Data for this exercise below:

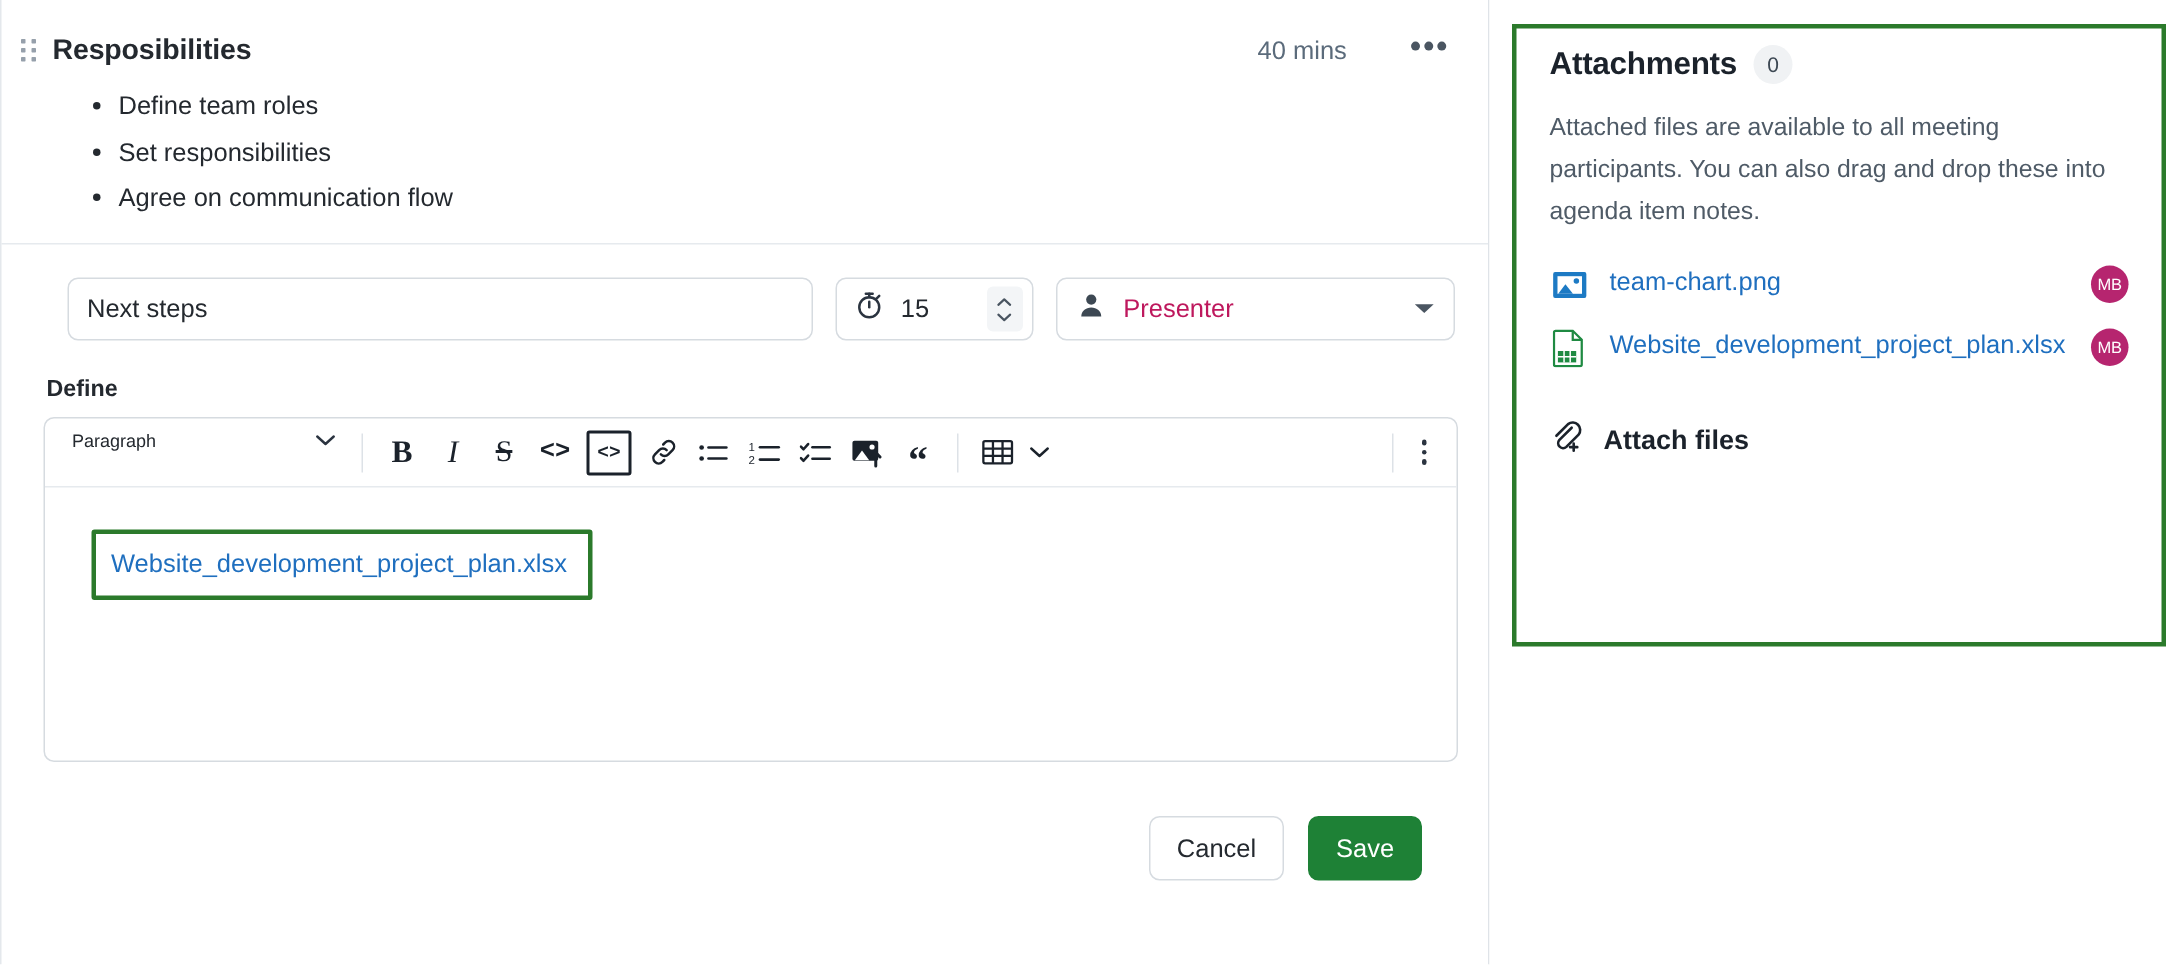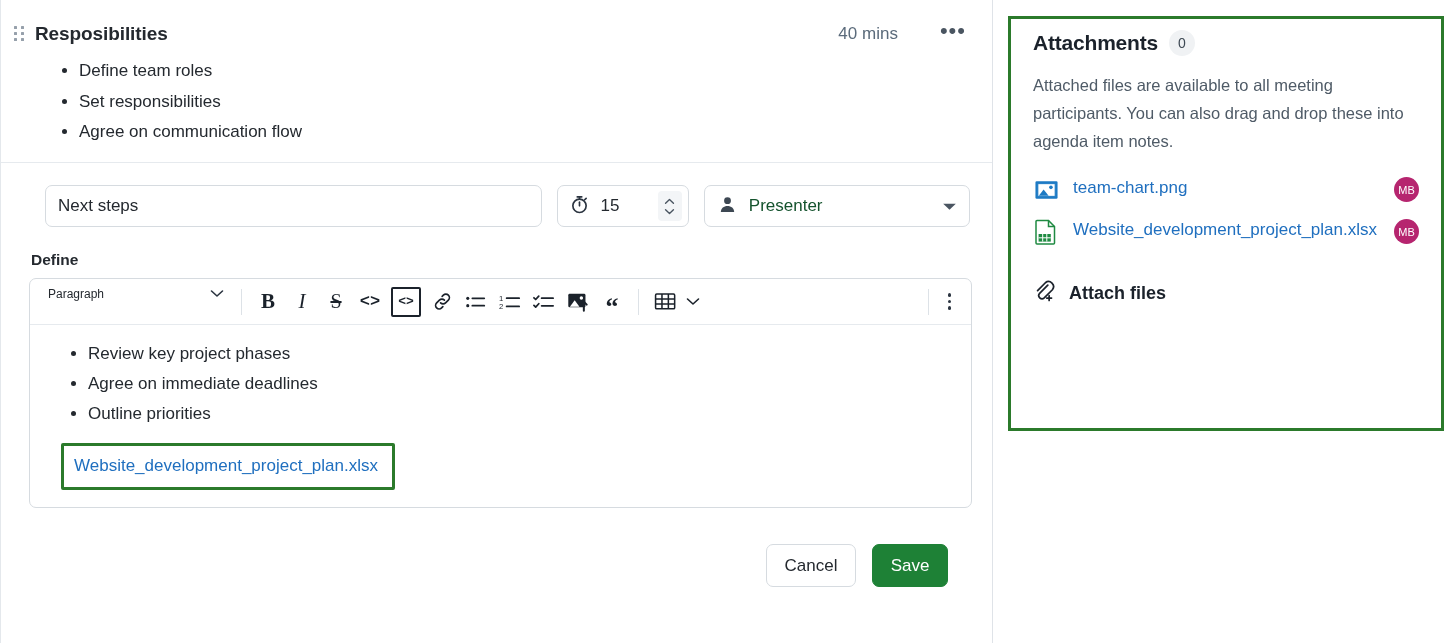--- a/index.html
+++ b/index.html
@@ -172,7 +172,7 @@
   }
   .presenter-label {
     font-size: 17px;
-    color: #14532d;
+    color: #be185d;
     margin-left: 12px;
     flex: 1 1 auto;
   }

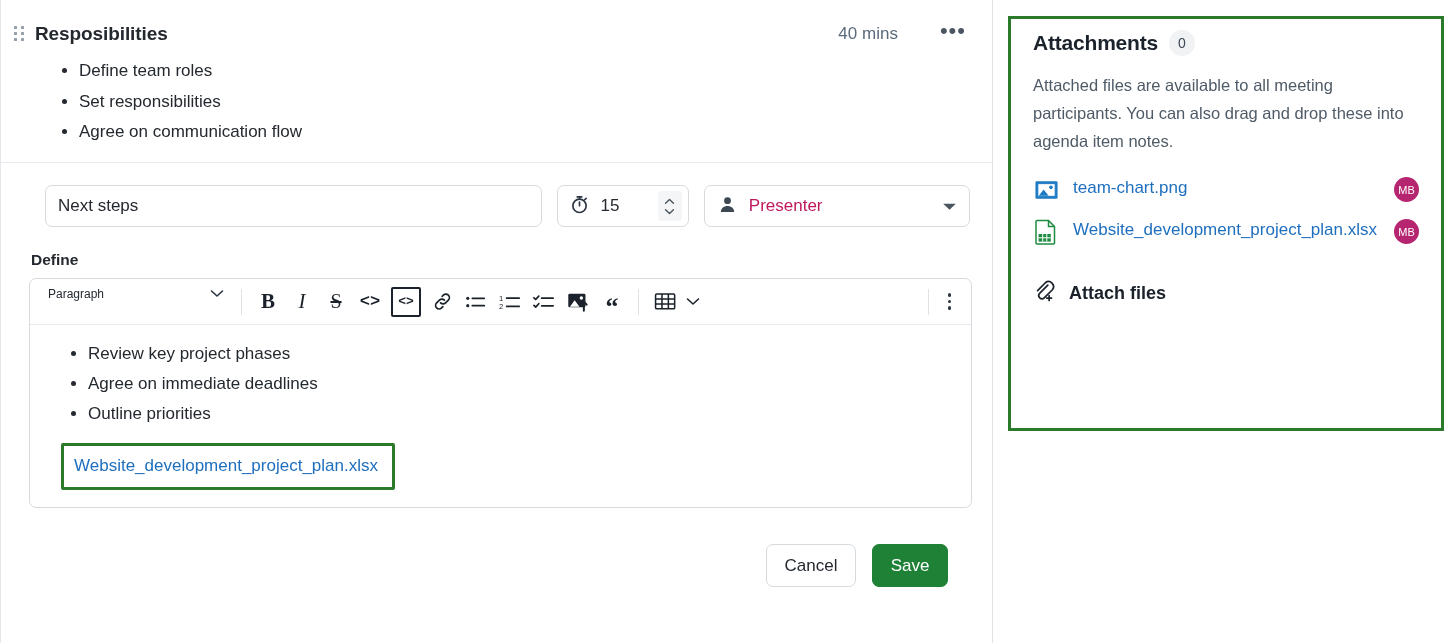--- a/index.html
+++ b/index.html
@@ -561,11 +561,6 @@
         </div>
 
         <div class="editor-body">
-          <ul>
-            <li>Review key project phases</li>
-            <li>Agree on immediate deadlines</li>
-            <li>Outline priorities</li>
-          </ul>
           <div class="file-chip">
             <a>Website_development_project_plan.xlsx</a>
           </div>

End of Data for this exercise.

■ Try it
Repeat all of the records verbatim, leaving out the pictures.

■ Written solution
--- a/index.html
+++ b/index.html
@@ -172,7 +172,7 @@
   }
   .presenter-label {
     font-size: 17px;
-    color: #14532d;
+    color: #be185d;
     margin-left: 12px;
     flex: 1 1 auto;
   }

--- a/index.html
+++ b/index.html
@@ -561,11 +561,6 @@
         </div>
 
         <div class="editor-body">
-          <ul>
-            <li>Review key project phases</li>
-            <li>Agree on immediate deadlines</li>
-            <li>Outline priorities</li>
-          </ul>
           <div class="file-chip">
             <a>Website_development_project_plan.xlsx</a>
           </div>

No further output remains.